If multiple threads access the same memory location in constant memory, and that location resides in the local constant memory cache, will the accesses be serialized? Like they would if multiple threads access the same shared memory location?
I don`t think so. I am getting excellent performance from constant memory with all threads hammering the same location in constant cache. For my project it’s polygon edge coordinates - all screen pixels are getting tested against these. Each thread in a block tests a different screen pixel against the same edges.
So if these accesses would get serialized I wouldn’t possibly see the performance I am seeing.
In fact, this is the ideal way to access constant memory. It is fastest when the value is broadcast to all threads in a warp.

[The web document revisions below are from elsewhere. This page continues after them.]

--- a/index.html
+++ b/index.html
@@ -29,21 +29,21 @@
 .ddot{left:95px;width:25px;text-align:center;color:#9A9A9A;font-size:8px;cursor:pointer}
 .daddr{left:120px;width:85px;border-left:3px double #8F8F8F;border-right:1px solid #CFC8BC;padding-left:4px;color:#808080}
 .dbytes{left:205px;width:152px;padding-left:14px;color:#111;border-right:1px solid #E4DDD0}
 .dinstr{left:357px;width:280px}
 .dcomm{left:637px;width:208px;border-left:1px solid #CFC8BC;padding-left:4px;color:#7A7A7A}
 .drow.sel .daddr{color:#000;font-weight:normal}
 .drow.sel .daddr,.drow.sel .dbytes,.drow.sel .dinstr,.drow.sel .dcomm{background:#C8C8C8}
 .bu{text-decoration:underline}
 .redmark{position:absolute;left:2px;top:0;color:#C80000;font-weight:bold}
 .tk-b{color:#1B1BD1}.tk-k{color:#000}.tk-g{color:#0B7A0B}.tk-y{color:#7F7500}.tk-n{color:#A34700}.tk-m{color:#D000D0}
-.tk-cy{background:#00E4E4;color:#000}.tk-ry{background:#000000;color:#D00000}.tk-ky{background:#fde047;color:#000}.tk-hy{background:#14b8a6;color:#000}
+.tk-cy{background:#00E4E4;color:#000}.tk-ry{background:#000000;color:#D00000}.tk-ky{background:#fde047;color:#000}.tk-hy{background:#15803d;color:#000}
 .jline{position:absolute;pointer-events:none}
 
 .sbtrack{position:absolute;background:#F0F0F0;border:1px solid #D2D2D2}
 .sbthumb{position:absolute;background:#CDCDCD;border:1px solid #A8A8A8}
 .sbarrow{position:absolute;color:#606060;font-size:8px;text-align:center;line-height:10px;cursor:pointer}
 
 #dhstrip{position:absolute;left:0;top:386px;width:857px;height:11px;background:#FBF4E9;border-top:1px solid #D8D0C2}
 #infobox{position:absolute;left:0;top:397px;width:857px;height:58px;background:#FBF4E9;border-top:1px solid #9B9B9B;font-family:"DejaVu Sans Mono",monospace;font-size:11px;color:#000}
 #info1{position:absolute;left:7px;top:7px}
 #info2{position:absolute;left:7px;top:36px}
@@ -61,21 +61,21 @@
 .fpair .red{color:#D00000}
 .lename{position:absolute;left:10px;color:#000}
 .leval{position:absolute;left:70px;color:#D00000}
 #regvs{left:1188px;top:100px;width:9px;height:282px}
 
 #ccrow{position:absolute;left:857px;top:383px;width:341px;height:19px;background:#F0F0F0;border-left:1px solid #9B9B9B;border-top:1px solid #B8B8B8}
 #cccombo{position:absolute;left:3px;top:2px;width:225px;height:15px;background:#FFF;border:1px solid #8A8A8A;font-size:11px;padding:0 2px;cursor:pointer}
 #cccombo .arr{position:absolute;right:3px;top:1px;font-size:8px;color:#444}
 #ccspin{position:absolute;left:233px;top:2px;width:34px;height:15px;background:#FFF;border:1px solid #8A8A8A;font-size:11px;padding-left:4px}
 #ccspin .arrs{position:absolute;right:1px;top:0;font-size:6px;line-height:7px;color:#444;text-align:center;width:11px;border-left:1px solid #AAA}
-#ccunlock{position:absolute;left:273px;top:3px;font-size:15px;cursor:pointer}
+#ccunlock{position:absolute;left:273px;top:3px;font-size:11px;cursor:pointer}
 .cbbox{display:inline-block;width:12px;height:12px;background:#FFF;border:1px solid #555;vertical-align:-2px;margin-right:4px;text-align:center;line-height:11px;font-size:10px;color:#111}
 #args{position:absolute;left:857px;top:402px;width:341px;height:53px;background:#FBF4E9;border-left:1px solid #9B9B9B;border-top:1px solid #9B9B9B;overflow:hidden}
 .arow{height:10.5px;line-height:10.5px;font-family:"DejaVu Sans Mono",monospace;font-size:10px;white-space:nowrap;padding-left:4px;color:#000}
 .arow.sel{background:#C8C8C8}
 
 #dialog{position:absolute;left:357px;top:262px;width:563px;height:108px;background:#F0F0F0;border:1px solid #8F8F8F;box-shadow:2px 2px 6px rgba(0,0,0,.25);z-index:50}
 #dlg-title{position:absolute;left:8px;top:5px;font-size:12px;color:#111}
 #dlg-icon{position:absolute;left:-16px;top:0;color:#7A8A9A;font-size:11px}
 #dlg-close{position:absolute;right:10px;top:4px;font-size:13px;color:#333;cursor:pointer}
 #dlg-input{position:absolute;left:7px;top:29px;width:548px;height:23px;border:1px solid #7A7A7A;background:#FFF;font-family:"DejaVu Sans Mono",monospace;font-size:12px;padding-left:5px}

Warps are serialized when threads in the warp read different values in the constant memory, making textures and/or shared memory potentially more attractive for this memory pattern.
OK… so when all reads are to the same address, it’s best to use constant memory. And if reads are to different addresses, it’s best to use shared memory (or textures).
A few more questions:
- Does the texture cache have a certain number of banks, like the shared memory does?
- Do the registers have similar restrictions? (like, if multiple threads read the same register, they’ll get serialized)?
The thing is that I’m gonna make semi-random read accesses and I can’t guarantee that reads will be to different banks. I’m wondering why there is such a restrictions about reading to the same address, I mean, read-after-read operation should bring no synchronization problem.
Not that I’m aware of.
Registers are allocated per-thread, and you can’t read one thread’s registers from another.
The documentation doesn’t really say, but I would guess that there is only one constant memory read unit per warp in the hardware. Hence, when a warp accesses multiple values from constant memory, it must serialize access to that hardware unit. But that is just a guess. Consider that constant memory is probably the underlying hardware that graphics shaders use for constant parameters to the shader. In that case, every thread in the shader is reading the same parameter simultaneously, so the hardware would be optimized for this use case to give the best graphics performance.
If you are going to make semi-random read accesses and are lucky enough that your data fits in shared memory, that will probably be your best bet. But it never hurts to try out the various ways to see which is faster in your circumstance.